Fred returns to the States and makes up with Ruth (who's the daughter of the prof who wrote the article in The Atlantic). As Virginia's about to leave for Wiltshire she hears that Chuck's died of a heart attack - his doctor had warned him. She realises that she loved him. Fido returns.
The book won a Pulitzer. The oppositions are clearly delineated - poor/rich; real/fake; old/young; UK/US; pretty/plain. Virginia, in a devalued academic discipline, looks down on Americans in general (especially tourists) and individually. She feels English. The Americans she knows who are in London aren't impressed by the food, the weather, the tourist sites, the English. Chuck is cowboy American, an irrigation engineer. Fred, who hasn't had to struggle for women or qualifications, suddenly finds himself in a world of English aristocracy, period dramas and minor celebs. I didn't like the Fido idea. The idea of Rosemary being Mrs Harris was interesting.
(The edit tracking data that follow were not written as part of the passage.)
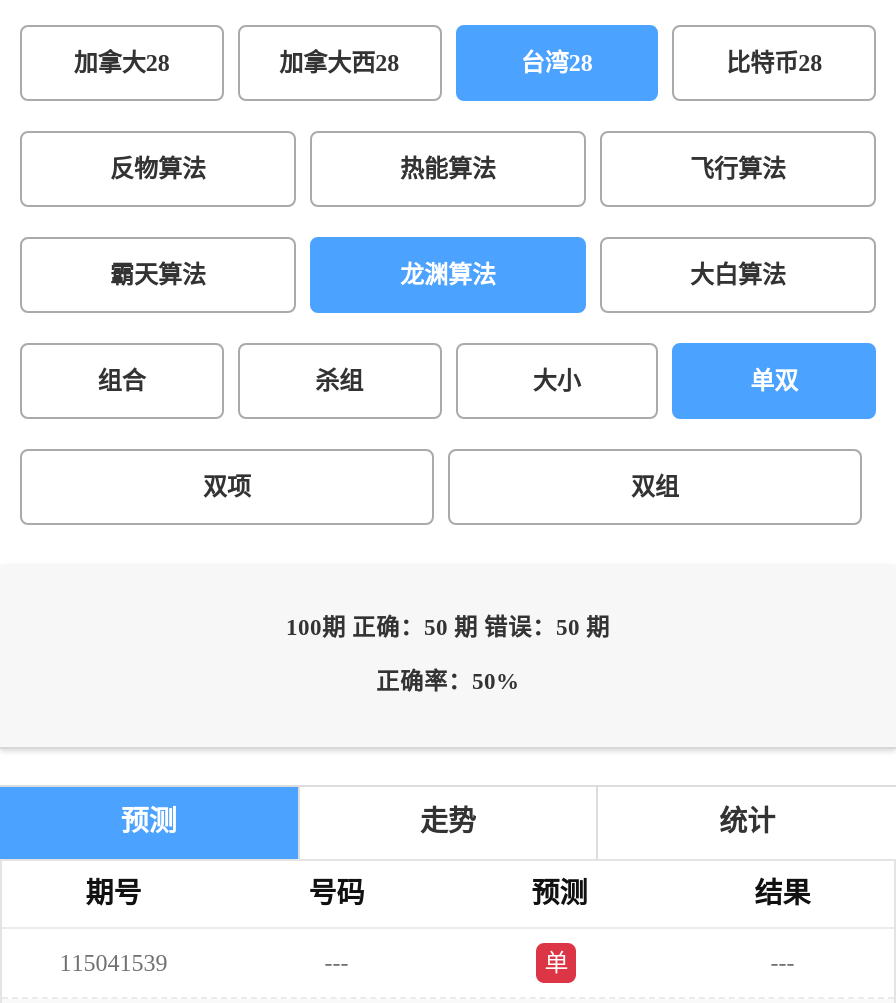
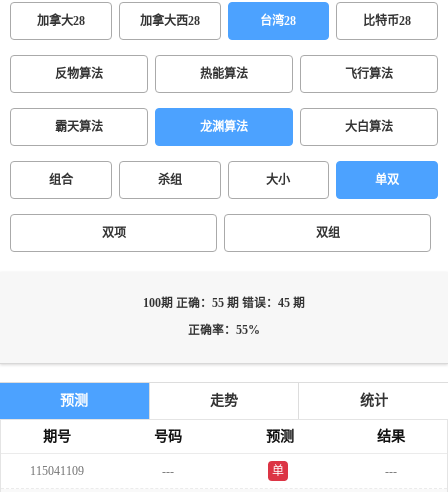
- 100期 正确：50 期 错误：50 期
+ 100期 正确：55 期 错误：45 期

- 正确率：50%
+ 正确率：55%

- 115041539
+ 115041109
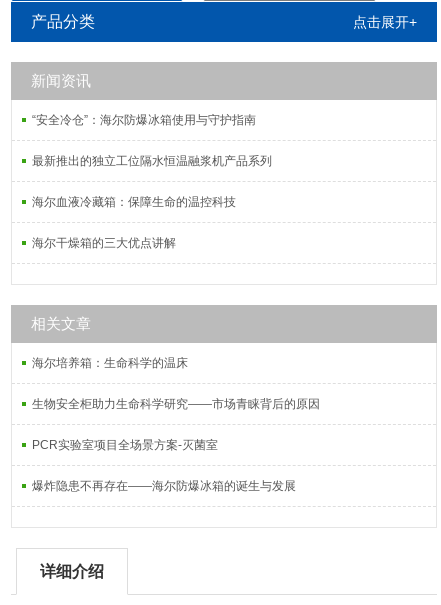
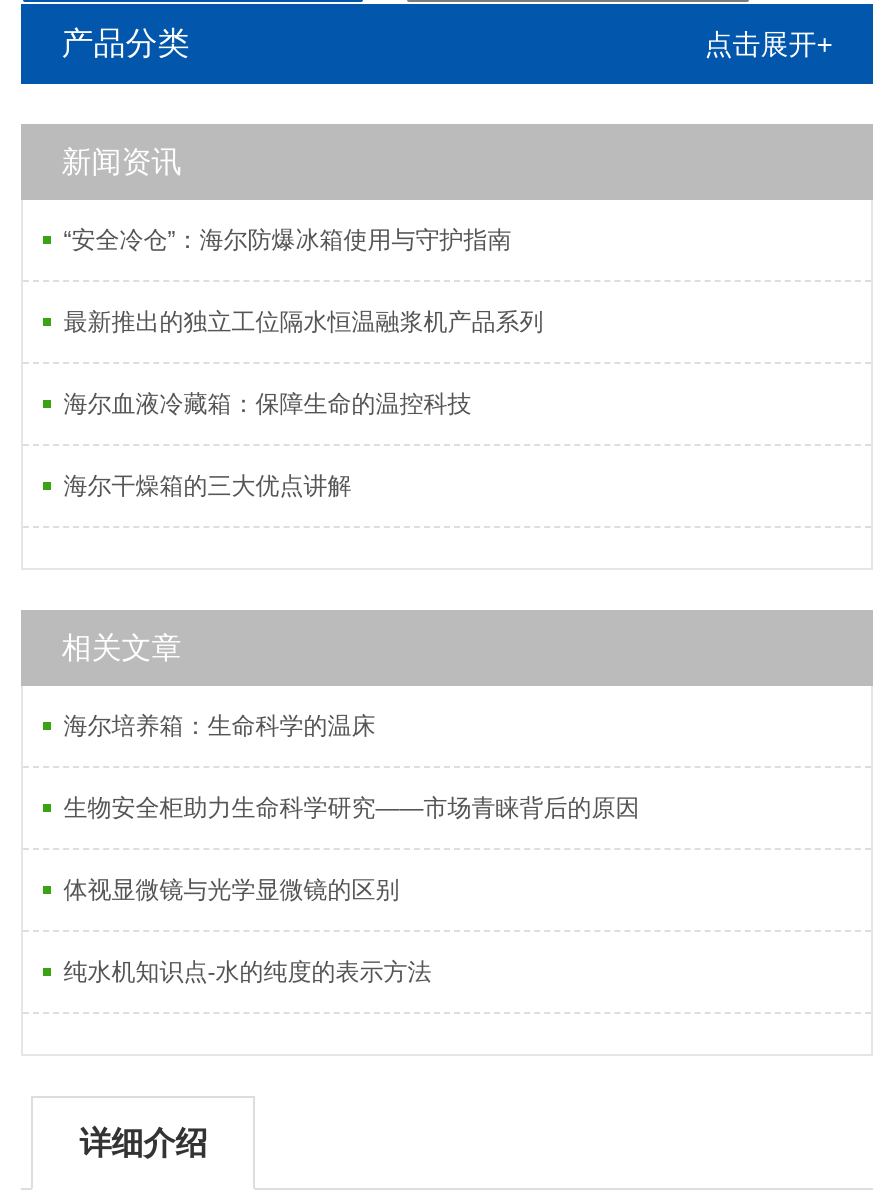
- PCR实验室项目全场景方案-灭菌室
+ 体视显微镜与光学显微镜的区别

- 爆炸隐患不再存在——海尔防爆冰箱的诞生与发展
+ 纯水机知识点-水的纯度的表示方法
On p.106 - "the new octagonal fifty-pence piece" (actually it's seven-sided - deliberate error?)
Other reviews
- Rachel Cooke
- Karen Guardiana (In the end, the experience changes Vinnie for the better, but because she is who she is, she reneges back to her default and wallows in self-pity. Meanwhile, Fred realizes what a piece of shit he is, but because he is who he is, he comes back to his dear America renewed and as self-assured as ever. This parade of contrast runs thematically within the book, especially among the characters who are, by and large, caricatures of contradiction ... It just felt so contrived, too planned-all-along-just-to-make-a-point.)
- Amanda Craig (Alison Lurie’s Foreign Affairs is one of the great works of comic fiction; it is also a profound meditation on being plain. ... The meticulous way that the plot of Foreign Affairs is worked out is a rare delight, replete with ironies and revelations. ... Lurie is, I believe, the novelist of her generation who will endure – far more so than her fellow Pulitzer Prize-winners, Updike, Roth and Bellow. Yes, the tone is (as Jane Austen said of her own Pride and Prejudice), light and bright and sparkling; but its subjects include age, loneliness, delusion and death.)
- swiftlytiltingplanet (One of the novel’s themes is appearances vs reality, so of course, the fictional imagined postcard Britain is unfavourably compared to the reality of unattractive accommodations, the impossibly tiresome British Museum and the tinselness of the tourist circuit ... Both characters are judged on their appearances and neither of them really have a good grasp on how they appear to others.)
- bookaroundthecorner (Her childhood ended when she became aware of [her lack of beauty]. She deducted that she’s too plain to be loved and has built walls around her to protect her from actually truly loving anyone. She expects to be dumped so she doesn’t let anyone the opportunity to do it and leaves first. Her life is full of soothing rituals supposed to bring her safety but her orderly life is artificial. She fills her life with activities but doesn’t really live it.)